[PROBLEM REQUIREMENTS] Only the text of the records, copied exactly, is wanted; no pictures.

Top of DATA SUPPLIED

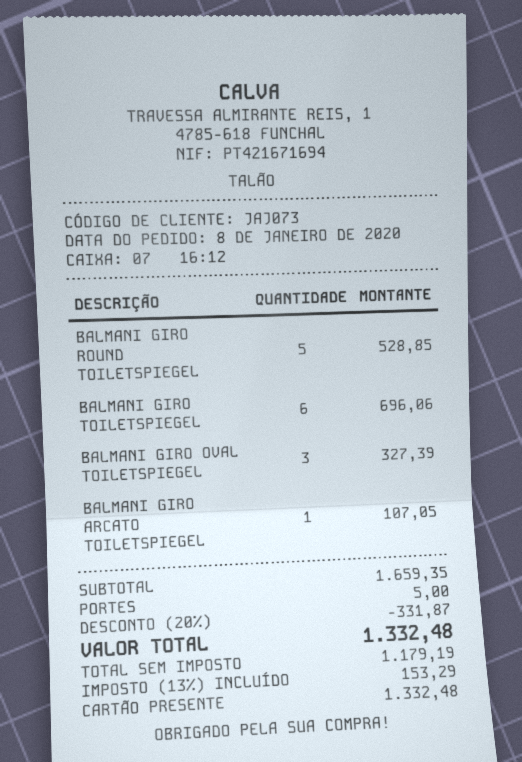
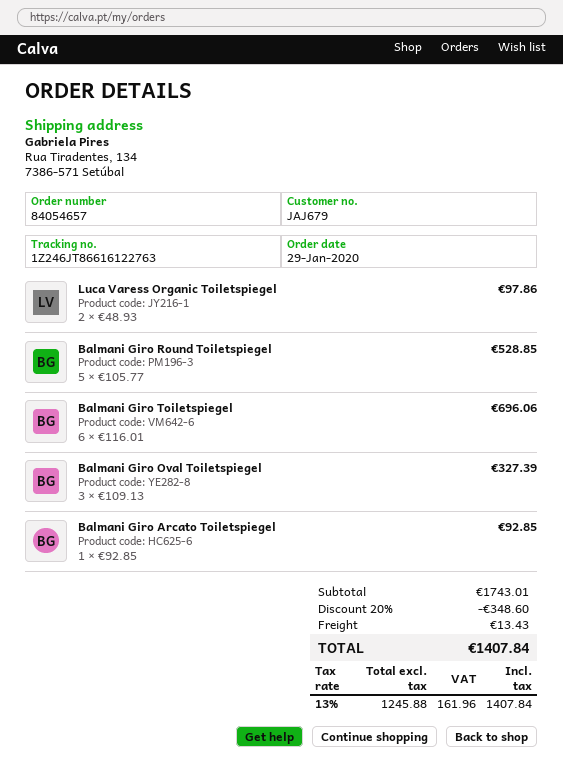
order date: 2020-01-08 -> 2020-01-29
customer number: JAJ073 -> JAJ679
BALMANI GIRO ARCATO TOILETSPIEGEL: 1 for 107.05 -> 1 for 92.85
Luca Varess Organic Toiletspiegel: none -> 2 for 97.86
subtotal: 1659.35 -> 1743.01
discount: 20% = 331.87 -> 20% = 348.60
shipping: 5.00 -> 13.43
net: 1179.19 -> 1245.88
tax: 13% = 153.29 -> 13% = 161.96
total: 1332.48 -> 1407.84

Bottom of DATA SUPPLIED

[PROBLEM SOLUTION]
order date: 2020-01-08 -> 2020-01-29
customer number: JAJ073 -> JAJ679
BALMANI GIRO ARCATO TOILETSPIEGEL: 1 for 107.05 -> 1 for 92.85
Luca Varess Organic Toiletspiegel: none -> 2 for 97.86
subtotal: 1659.35 -> 1743.01
discount: 20% = 331.87 -> 20% = 348.60
shipping: 5.00 -> 13.43
net: 1179.19 -> 1245.88
tax: 13% = 153.29 -> 13% = 161.96
total: 1332.48 -> 1407.84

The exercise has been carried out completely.